Exercise>
Below this line are records; transcribe exactly the lines between the one holding "total: 720.57 -> 598.19" and the one holding "discount: 3% = 14.61 -> 3% = 13.32", inclusive, and omit the pictures.

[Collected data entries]
= = = =

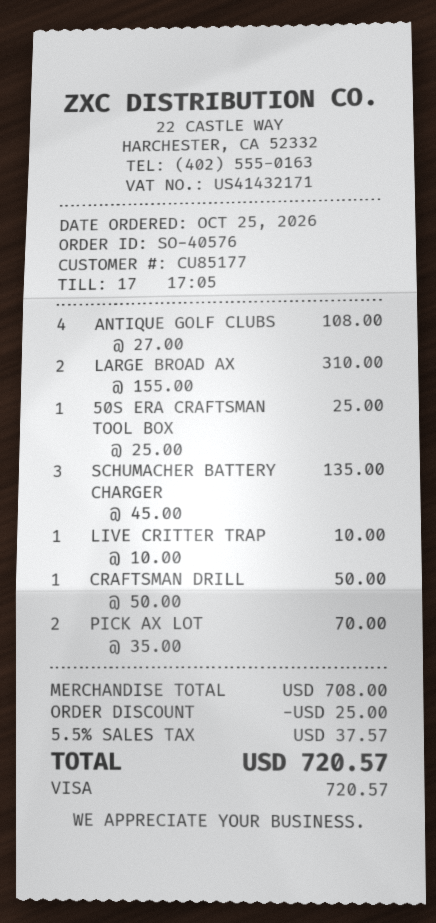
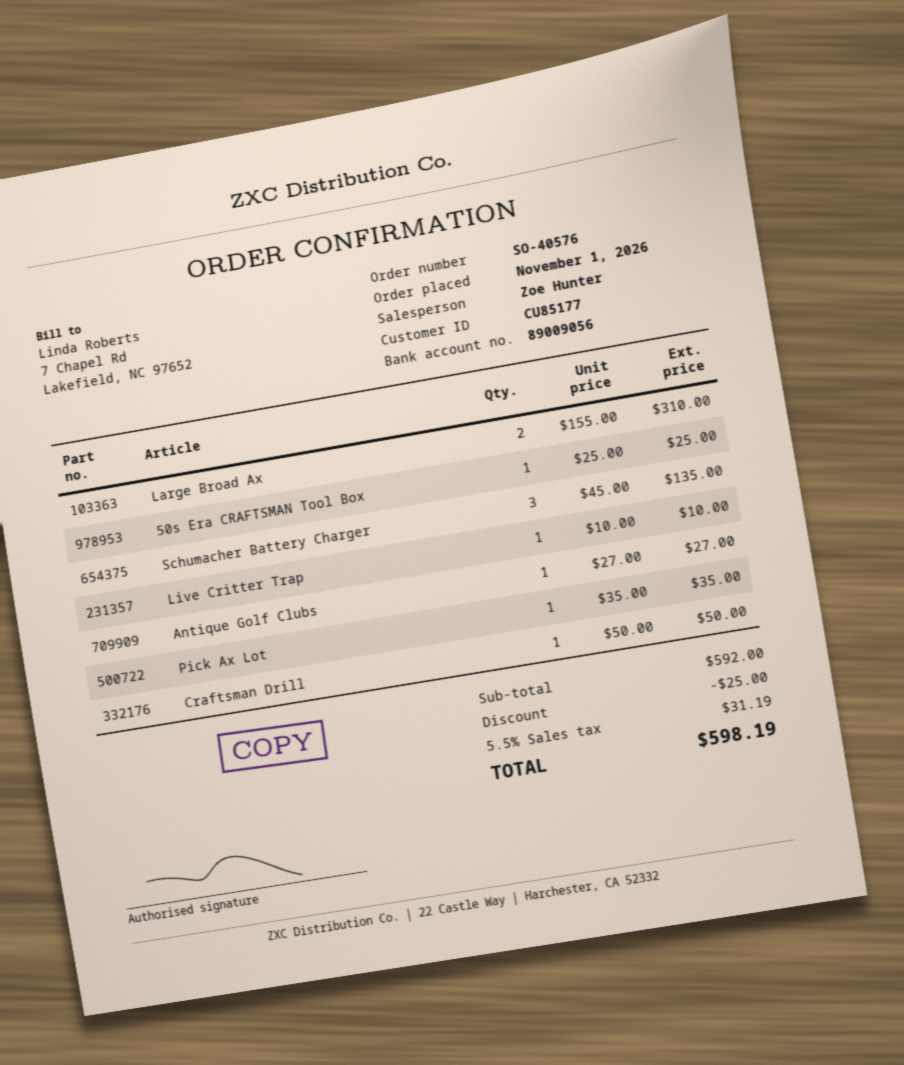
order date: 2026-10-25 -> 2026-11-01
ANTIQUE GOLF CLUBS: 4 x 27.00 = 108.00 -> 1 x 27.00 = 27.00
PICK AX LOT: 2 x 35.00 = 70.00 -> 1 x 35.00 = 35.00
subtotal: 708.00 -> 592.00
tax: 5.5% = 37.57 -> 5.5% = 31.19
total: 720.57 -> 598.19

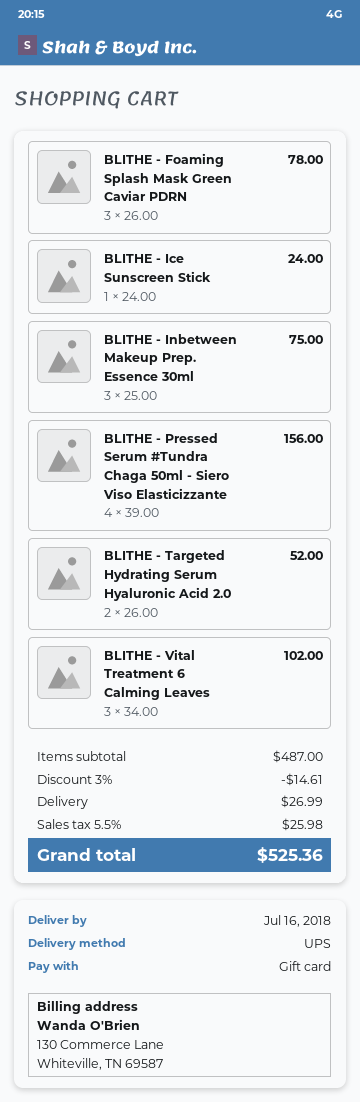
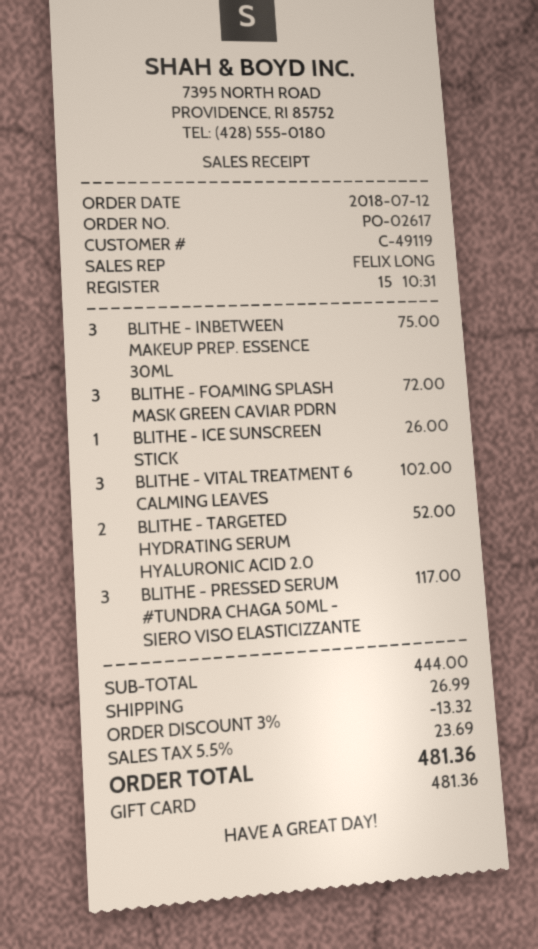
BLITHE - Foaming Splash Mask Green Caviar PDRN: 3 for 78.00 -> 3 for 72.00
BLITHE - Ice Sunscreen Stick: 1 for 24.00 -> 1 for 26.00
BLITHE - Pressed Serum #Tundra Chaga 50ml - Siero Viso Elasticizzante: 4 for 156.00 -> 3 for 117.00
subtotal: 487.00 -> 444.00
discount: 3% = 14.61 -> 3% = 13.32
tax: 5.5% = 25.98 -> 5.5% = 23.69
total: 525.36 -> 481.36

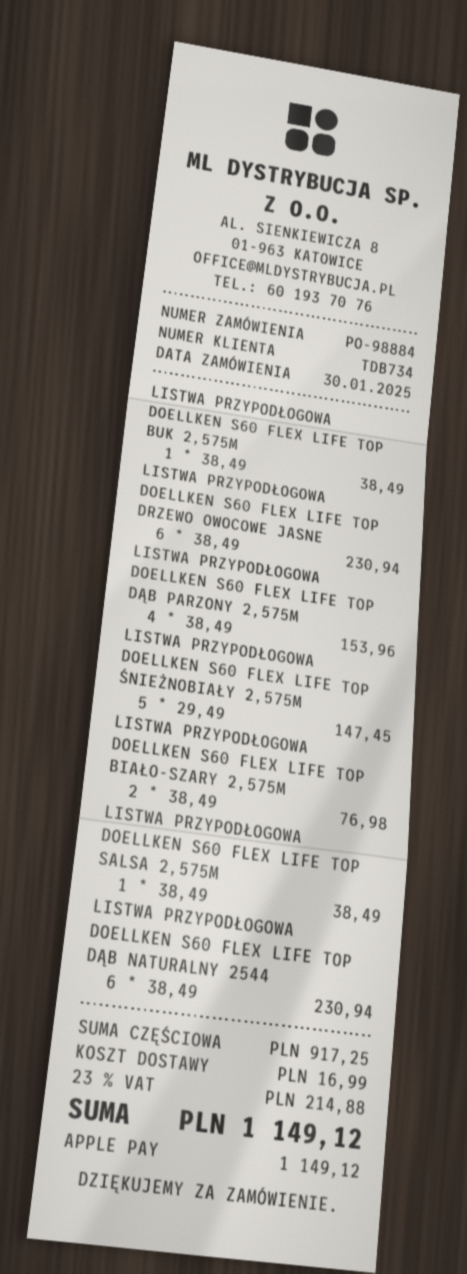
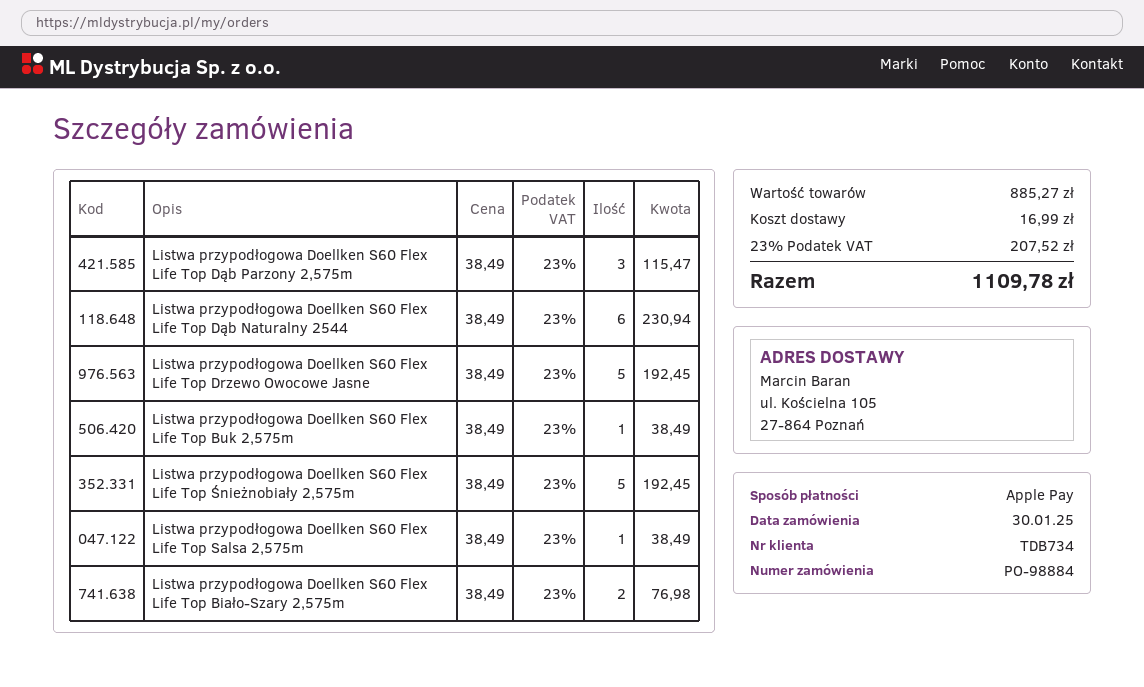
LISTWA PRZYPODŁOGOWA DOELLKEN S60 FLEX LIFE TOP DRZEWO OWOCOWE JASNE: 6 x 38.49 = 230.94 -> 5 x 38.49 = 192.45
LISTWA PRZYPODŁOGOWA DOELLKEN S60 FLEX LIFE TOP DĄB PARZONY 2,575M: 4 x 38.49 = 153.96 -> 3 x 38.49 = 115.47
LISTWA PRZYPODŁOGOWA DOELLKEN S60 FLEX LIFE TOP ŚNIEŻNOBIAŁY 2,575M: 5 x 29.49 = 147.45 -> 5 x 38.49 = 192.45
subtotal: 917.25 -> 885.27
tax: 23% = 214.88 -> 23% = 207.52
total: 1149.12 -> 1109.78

= = = =

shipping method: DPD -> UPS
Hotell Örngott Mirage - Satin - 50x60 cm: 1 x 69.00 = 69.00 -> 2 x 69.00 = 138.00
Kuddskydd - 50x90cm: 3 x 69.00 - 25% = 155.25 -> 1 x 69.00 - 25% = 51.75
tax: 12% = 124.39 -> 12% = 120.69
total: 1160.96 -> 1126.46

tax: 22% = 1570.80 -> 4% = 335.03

= = = =

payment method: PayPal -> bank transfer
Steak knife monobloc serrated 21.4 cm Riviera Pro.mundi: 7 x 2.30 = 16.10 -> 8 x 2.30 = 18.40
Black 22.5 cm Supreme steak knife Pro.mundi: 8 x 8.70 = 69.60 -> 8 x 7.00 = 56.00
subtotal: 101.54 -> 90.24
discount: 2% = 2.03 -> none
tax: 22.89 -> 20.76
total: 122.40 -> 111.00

= = = =

Task answer>
total: 720.57 -> 598.19

BLITHE - Foaming Splash Mask Green Caviar PDRN: 3 for 78.00 -> 3 for 72.00
BLITHE - Ice Sunscreen Stick: 1 for 24.00 -> 1 for 26.00
BLITHE - Pressed Serum #Tundra Chaga 50ml - Siero Viso Elasticizzante: 4 for 156.00 -> 3 for 117.00
subtotal: 487.00 -> 444.00
discount: 3% = 14.61 -> 3% = 13.32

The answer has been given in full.